Closed greasebig closed 5 months ago
in your paper you say it can be used in w4a8
# with open(w_config, 'r') as input_file:
if w_bit == 8:
mod_name_to_weight_width = w8_uniform_config
else:
raise RuntimeError("we only support int8 quantization")
# filter 'model.' from all names
I may need further clarification to fully grasp your question. Is the above code containing "we only support int 8 quantization"
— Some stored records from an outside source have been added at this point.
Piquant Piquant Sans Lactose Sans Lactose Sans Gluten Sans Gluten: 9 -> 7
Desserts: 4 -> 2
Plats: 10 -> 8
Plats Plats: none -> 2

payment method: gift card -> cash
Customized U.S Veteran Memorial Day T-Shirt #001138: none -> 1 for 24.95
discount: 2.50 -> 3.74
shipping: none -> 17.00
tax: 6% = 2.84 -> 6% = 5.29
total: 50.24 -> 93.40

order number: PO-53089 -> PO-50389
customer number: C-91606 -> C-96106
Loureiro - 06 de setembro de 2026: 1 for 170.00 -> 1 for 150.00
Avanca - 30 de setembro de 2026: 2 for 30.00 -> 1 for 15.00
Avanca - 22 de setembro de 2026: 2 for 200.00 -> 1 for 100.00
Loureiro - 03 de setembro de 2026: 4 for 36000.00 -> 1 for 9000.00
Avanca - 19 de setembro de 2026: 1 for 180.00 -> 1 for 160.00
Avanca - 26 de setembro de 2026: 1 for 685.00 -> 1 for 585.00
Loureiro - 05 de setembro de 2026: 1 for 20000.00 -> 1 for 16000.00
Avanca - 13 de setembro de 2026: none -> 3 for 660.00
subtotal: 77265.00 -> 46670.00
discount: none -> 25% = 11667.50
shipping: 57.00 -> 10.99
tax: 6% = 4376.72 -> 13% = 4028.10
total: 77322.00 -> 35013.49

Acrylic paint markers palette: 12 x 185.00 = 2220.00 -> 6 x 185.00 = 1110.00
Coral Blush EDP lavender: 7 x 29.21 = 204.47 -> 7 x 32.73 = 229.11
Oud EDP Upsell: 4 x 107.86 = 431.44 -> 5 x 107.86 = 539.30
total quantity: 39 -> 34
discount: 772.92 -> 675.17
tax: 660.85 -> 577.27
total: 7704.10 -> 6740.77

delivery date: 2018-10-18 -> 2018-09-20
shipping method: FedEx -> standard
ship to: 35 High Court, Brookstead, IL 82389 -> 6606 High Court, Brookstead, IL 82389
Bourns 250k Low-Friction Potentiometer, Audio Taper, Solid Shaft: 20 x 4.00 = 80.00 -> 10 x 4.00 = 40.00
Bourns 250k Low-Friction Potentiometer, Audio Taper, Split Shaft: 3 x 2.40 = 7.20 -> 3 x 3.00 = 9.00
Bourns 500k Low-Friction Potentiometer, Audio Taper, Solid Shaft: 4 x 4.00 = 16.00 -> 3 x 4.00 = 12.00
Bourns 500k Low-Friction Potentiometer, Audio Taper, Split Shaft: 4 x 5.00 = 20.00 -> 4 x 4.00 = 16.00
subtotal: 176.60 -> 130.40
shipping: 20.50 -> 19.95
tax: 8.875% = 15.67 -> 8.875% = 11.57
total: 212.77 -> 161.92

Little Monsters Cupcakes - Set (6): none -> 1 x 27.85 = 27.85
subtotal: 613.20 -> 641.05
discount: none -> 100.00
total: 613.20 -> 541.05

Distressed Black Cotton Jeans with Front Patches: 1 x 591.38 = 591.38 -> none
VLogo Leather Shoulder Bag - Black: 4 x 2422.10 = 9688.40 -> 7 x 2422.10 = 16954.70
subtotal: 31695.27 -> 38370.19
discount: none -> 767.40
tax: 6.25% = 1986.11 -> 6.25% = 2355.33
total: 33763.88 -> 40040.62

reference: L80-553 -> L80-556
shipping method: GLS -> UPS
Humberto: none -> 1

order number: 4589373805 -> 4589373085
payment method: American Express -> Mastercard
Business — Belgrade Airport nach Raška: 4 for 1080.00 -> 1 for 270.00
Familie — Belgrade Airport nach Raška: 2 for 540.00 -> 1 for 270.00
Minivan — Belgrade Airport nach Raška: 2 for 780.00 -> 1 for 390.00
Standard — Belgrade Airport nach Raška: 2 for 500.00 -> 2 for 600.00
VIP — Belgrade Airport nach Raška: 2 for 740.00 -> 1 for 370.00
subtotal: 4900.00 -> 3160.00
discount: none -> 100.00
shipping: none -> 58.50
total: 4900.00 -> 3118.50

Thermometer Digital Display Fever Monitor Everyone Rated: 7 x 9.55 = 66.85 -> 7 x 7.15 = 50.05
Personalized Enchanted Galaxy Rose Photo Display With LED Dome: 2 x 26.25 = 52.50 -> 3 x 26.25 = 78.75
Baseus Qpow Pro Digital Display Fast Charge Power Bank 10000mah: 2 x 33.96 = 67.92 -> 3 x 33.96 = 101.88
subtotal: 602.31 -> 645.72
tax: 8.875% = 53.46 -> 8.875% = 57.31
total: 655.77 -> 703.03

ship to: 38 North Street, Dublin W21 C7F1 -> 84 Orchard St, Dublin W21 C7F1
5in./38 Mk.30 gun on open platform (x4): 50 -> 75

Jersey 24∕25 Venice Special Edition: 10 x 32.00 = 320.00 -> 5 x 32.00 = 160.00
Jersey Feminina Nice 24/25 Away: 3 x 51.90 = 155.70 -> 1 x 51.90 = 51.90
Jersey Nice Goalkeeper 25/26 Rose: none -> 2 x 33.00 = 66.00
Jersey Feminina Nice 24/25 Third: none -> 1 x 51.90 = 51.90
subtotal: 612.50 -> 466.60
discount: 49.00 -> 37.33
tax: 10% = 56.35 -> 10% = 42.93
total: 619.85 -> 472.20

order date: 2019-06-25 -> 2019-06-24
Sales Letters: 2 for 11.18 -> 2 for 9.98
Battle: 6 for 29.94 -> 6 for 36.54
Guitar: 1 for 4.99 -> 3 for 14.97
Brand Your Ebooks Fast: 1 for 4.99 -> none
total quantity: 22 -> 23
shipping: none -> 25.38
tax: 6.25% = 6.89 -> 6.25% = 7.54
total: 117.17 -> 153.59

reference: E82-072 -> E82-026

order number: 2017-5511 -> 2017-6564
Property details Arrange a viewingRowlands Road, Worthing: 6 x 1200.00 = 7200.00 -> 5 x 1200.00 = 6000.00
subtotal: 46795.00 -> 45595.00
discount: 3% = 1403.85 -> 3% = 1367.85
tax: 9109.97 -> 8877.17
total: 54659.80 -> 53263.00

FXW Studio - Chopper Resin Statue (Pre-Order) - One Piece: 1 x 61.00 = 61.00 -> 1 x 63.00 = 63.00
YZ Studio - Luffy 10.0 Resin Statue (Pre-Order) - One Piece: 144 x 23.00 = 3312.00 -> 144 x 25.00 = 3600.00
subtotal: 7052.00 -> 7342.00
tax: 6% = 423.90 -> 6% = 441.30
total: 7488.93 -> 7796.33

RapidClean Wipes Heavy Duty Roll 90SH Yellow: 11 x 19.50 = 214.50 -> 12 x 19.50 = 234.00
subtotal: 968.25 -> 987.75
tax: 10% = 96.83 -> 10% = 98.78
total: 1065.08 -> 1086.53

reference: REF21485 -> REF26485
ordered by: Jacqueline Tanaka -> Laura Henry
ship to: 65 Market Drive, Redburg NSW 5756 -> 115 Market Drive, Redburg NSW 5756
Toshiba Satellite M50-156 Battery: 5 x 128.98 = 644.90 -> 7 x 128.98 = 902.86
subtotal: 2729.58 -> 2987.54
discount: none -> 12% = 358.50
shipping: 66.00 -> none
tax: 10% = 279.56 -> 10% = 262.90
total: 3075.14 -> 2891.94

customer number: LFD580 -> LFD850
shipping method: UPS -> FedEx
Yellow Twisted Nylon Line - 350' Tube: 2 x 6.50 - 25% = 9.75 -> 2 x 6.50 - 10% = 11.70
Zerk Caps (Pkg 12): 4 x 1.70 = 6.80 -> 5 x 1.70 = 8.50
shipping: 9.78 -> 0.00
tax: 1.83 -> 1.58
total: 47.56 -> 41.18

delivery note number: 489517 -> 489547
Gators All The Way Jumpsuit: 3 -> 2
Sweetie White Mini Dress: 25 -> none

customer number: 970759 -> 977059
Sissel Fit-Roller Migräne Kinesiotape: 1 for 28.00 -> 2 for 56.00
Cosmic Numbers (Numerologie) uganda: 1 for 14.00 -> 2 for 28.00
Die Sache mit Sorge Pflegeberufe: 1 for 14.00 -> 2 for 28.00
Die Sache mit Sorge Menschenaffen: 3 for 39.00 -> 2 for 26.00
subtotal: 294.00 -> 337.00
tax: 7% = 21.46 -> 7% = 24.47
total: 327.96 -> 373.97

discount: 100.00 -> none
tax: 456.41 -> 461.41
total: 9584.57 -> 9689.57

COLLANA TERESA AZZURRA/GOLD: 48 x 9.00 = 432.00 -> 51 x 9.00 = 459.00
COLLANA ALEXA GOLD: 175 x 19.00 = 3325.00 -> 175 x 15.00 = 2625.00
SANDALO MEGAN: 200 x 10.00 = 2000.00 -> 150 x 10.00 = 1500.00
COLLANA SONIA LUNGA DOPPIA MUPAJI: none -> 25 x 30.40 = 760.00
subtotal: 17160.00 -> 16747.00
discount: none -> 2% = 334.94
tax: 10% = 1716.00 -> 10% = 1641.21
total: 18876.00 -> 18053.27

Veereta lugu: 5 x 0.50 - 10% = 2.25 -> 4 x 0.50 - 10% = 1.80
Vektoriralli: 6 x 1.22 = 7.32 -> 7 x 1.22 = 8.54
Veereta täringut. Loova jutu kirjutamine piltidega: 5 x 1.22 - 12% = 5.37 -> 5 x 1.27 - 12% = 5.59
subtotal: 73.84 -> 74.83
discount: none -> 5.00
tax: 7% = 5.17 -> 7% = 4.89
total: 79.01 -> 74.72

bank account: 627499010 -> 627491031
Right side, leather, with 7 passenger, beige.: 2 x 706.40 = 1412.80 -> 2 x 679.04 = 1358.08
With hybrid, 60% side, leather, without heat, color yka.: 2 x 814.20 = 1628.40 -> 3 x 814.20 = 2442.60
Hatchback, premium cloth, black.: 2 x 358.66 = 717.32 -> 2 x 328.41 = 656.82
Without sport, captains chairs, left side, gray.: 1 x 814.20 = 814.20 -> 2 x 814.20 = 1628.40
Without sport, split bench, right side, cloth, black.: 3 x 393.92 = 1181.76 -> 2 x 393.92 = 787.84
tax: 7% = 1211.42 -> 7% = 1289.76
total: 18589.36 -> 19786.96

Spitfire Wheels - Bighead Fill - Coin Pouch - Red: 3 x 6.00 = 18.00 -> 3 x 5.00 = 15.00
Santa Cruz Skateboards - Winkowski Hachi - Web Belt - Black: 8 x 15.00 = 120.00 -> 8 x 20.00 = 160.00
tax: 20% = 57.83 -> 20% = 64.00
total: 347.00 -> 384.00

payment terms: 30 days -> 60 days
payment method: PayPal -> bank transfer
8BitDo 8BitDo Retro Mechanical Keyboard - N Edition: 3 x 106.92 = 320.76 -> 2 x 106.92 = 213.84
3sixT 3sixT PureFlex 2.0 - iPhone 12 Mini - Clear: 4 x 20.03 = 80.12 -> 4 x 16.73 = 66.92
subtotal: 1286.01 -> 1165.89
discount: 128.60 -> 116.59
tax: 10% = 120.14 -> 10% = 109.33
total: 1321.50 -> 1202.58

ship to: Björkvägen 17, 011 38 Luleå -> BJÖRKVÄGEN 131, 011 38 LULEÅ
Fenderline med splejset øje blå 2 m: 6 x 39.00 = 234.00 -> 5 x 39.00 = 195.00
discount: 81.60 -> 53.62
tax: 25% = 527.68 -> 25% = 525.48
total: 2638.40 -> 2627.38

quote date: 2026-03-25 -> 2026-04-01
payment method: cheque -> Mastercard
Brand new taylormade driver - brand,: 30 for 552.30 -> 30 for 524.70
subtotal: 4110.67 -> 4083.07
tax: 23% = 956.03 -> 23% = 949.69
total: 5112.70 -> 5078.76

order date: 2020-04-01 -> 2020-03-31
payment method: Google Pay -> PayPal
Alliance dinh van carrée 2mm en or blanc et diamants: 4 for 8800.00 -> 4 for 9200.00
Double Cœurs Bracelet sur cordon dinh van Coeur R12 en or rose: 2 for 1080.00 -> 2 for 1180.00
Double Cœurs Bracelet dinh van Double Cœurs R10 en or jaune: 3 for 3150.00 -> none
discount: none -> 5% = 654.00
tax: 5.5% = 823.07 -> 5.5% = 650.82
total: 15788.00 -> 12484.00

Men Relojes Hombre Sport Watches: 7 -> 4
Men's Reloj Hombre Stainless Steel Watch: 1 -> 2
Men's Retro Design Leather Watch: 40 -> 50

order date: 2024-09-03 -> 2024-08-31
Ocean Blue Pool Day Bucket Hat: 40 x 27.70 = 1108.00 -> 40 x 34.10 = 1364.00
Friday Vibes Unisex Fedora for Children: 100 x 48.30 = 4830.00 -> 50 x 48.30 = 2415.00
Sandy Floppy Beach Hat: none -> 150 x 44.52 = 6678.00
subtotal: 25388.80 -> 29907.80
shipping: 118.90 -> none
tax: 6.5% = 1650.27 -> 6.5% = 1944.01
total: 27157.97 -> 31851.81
from our huggingface demo?
The algorithm-level quantization simulation code (in github) supports mixed precision (including W4A8), the system-level quantization code (in huggingface, including the cuda kernel) only supports W8A8 for now, we are still working on the mixed precision CUDA kernel implementation.
yes, my above pasted code from https://huggingface.co/nics-efc/MixDQ/tree/main
thanks for your reply. i have another question, can your W8A8 be used in webui or comfyui?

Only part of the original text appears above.